## Try it
Show all lines of the listing that hold the word "which".

## Supplied material

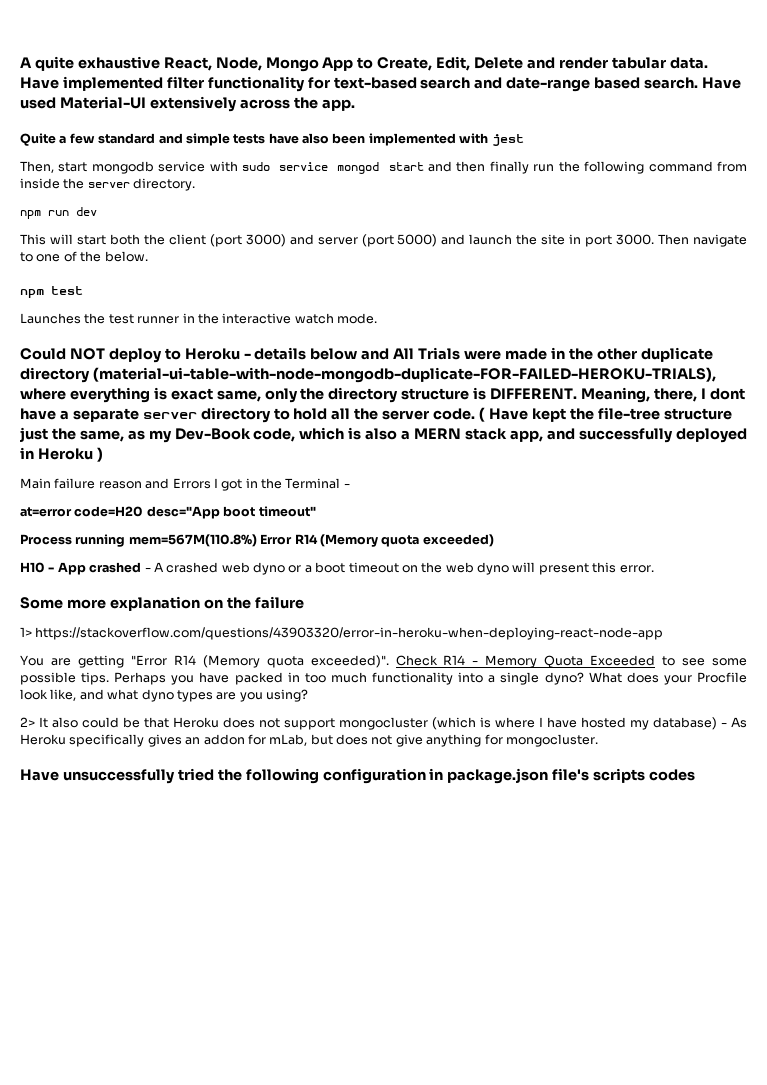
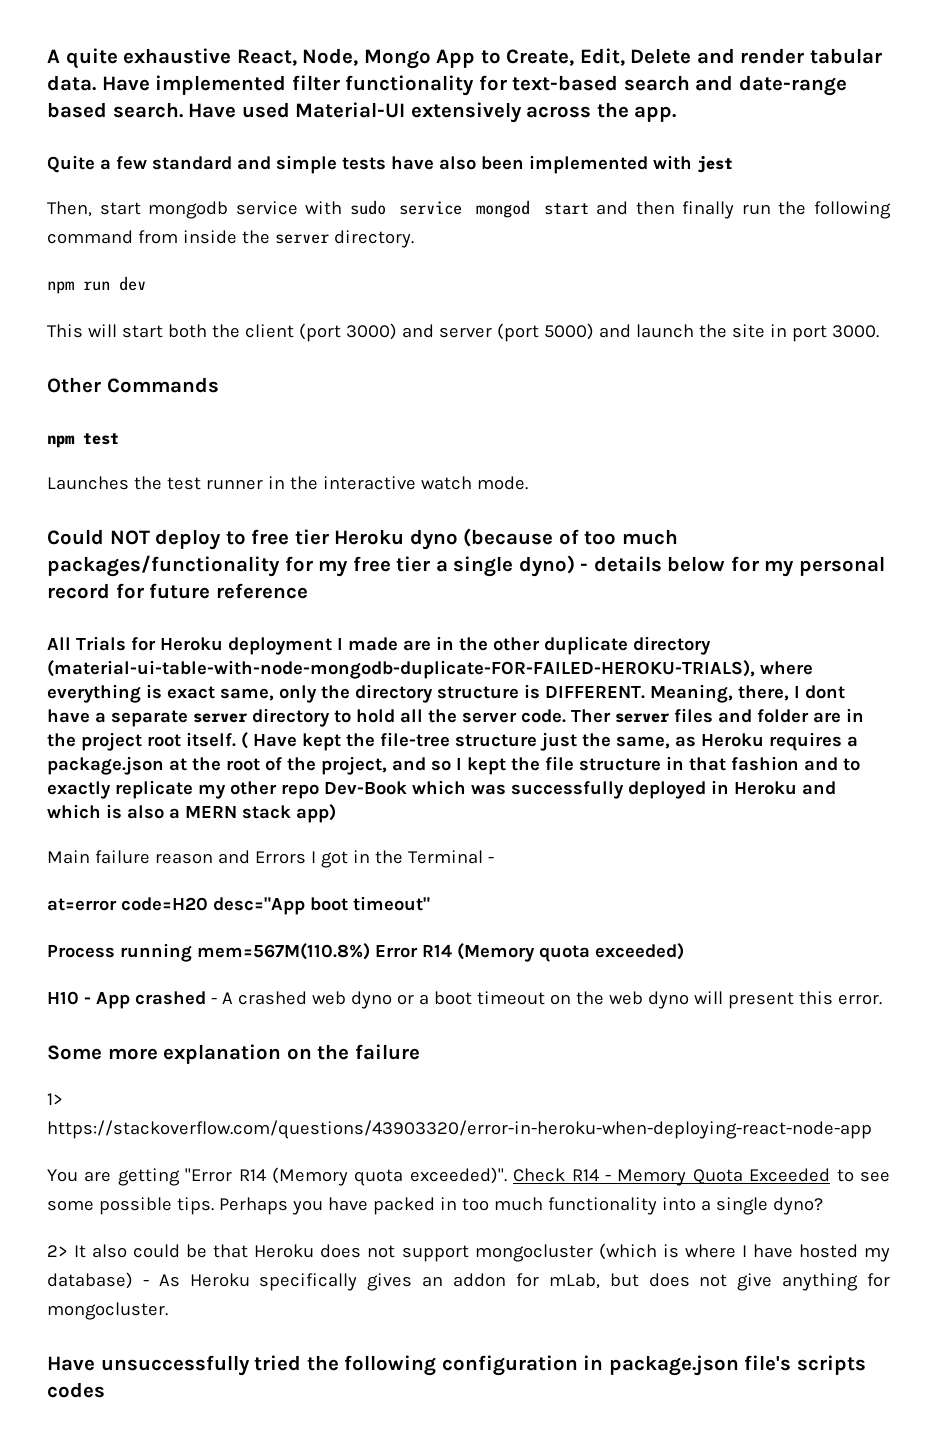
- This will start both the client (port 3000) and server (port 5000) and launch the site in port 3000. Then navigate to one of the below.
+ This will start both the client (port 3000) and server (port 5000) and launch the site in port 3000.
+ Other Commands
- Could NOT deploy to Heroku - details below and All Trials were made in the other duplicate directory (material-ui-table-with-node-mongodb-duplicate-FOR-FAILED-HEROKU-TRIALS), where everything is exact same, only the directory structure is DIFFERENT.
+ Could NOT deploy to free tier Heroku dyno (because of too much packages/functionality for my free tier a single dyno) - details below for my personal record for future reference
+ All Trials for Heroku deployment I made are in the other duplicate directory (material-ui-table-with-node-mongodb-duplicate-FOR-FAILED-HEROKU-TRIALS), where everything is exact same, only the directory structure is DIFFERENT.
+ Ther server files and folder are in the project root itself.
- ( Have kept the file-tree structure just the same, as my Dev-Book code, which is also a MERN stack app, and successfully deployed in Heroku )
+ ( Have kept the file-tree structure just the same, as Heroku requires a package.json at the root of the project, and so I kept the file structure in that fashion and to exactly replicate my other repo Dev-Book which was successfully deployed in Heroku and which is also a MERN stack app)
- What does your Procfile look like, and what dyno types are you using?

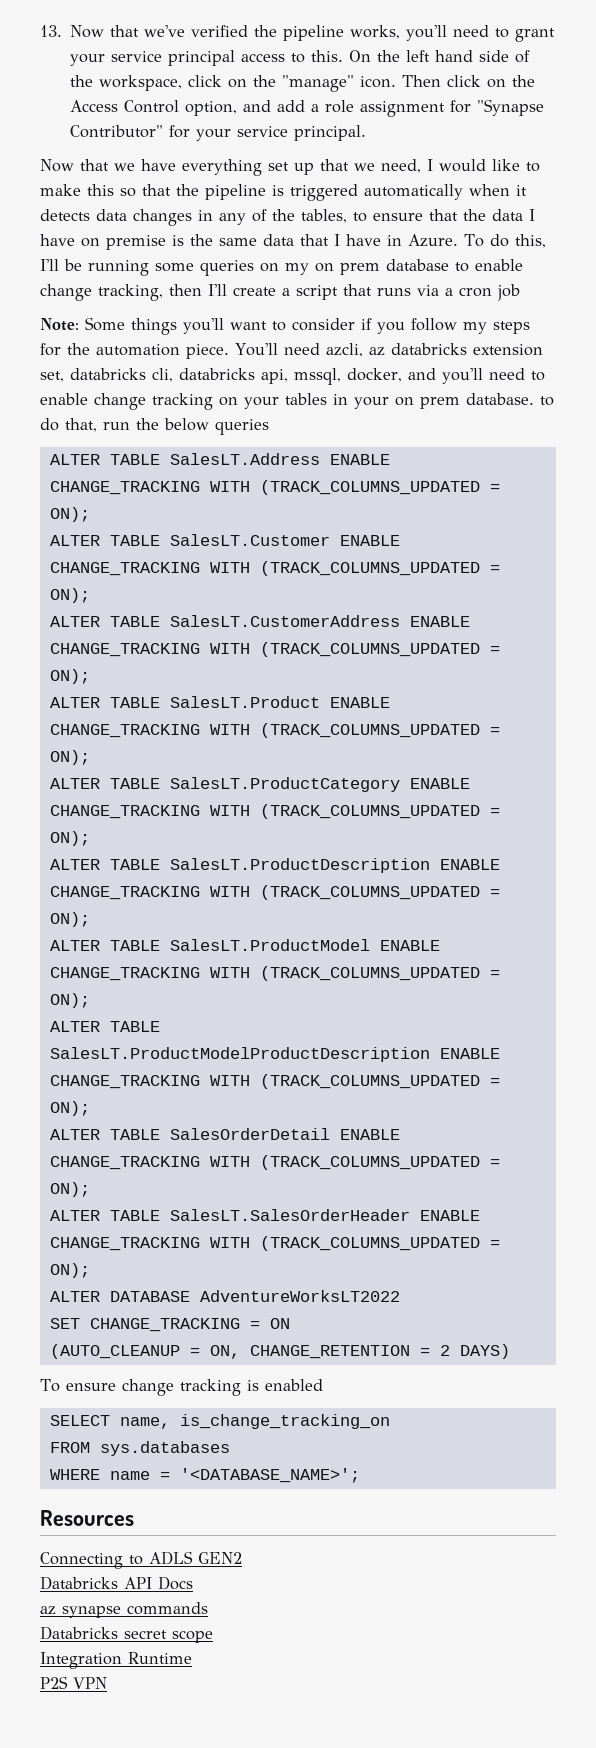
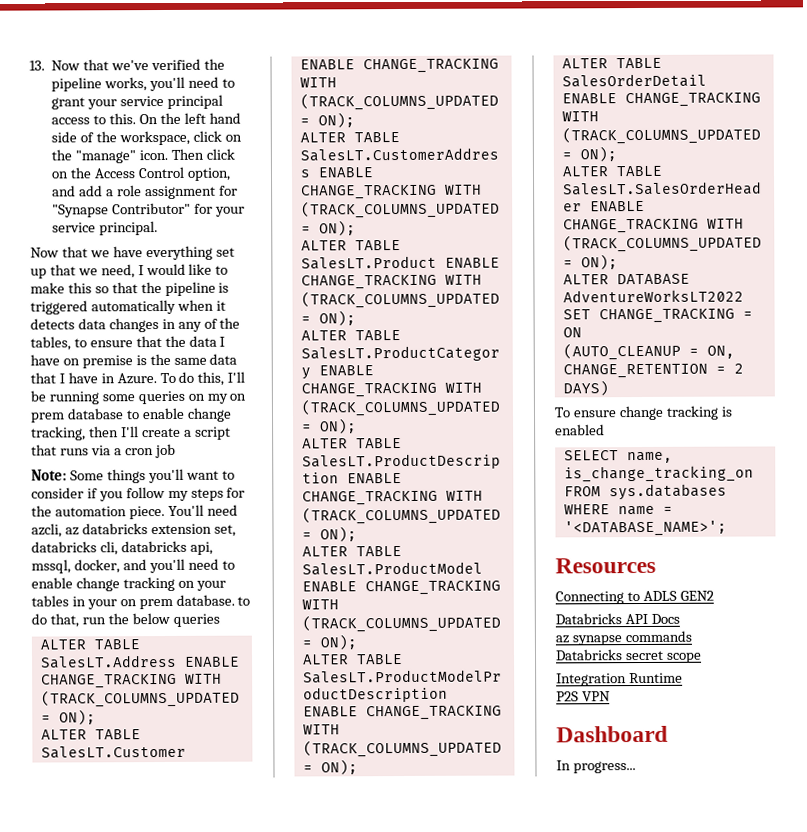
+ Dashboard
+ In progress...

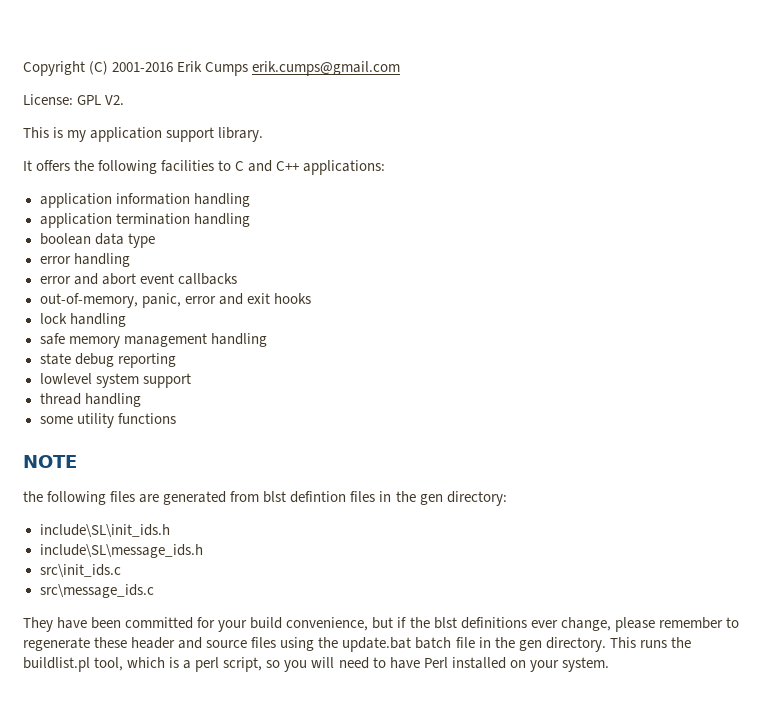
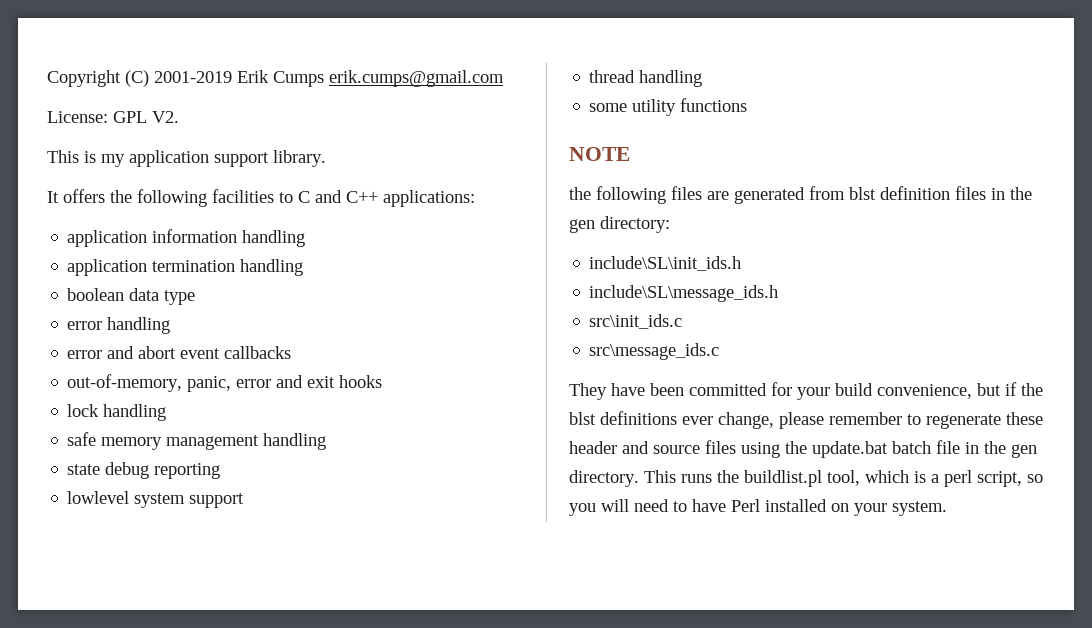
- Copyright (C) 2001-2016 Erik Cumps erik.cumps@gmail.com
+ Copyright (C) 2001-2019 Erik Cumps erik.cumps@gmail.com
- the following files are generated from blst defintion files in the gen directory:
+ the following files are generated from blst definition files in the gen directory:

## Task answer
- ( Have kept the file-tree structure just the same, as my Dev-Book code, which is also a MERN stack app, and successfully deployed in Heroku )
+ ( Have kept the file-tree structure just the same, as Heroku requires a package.json at the root of the project, and so I kept the file structure in that fashion and to exactly replicate my other repo Dev-Book which was successfully deployed in Heroku and which is also a MERN stack app)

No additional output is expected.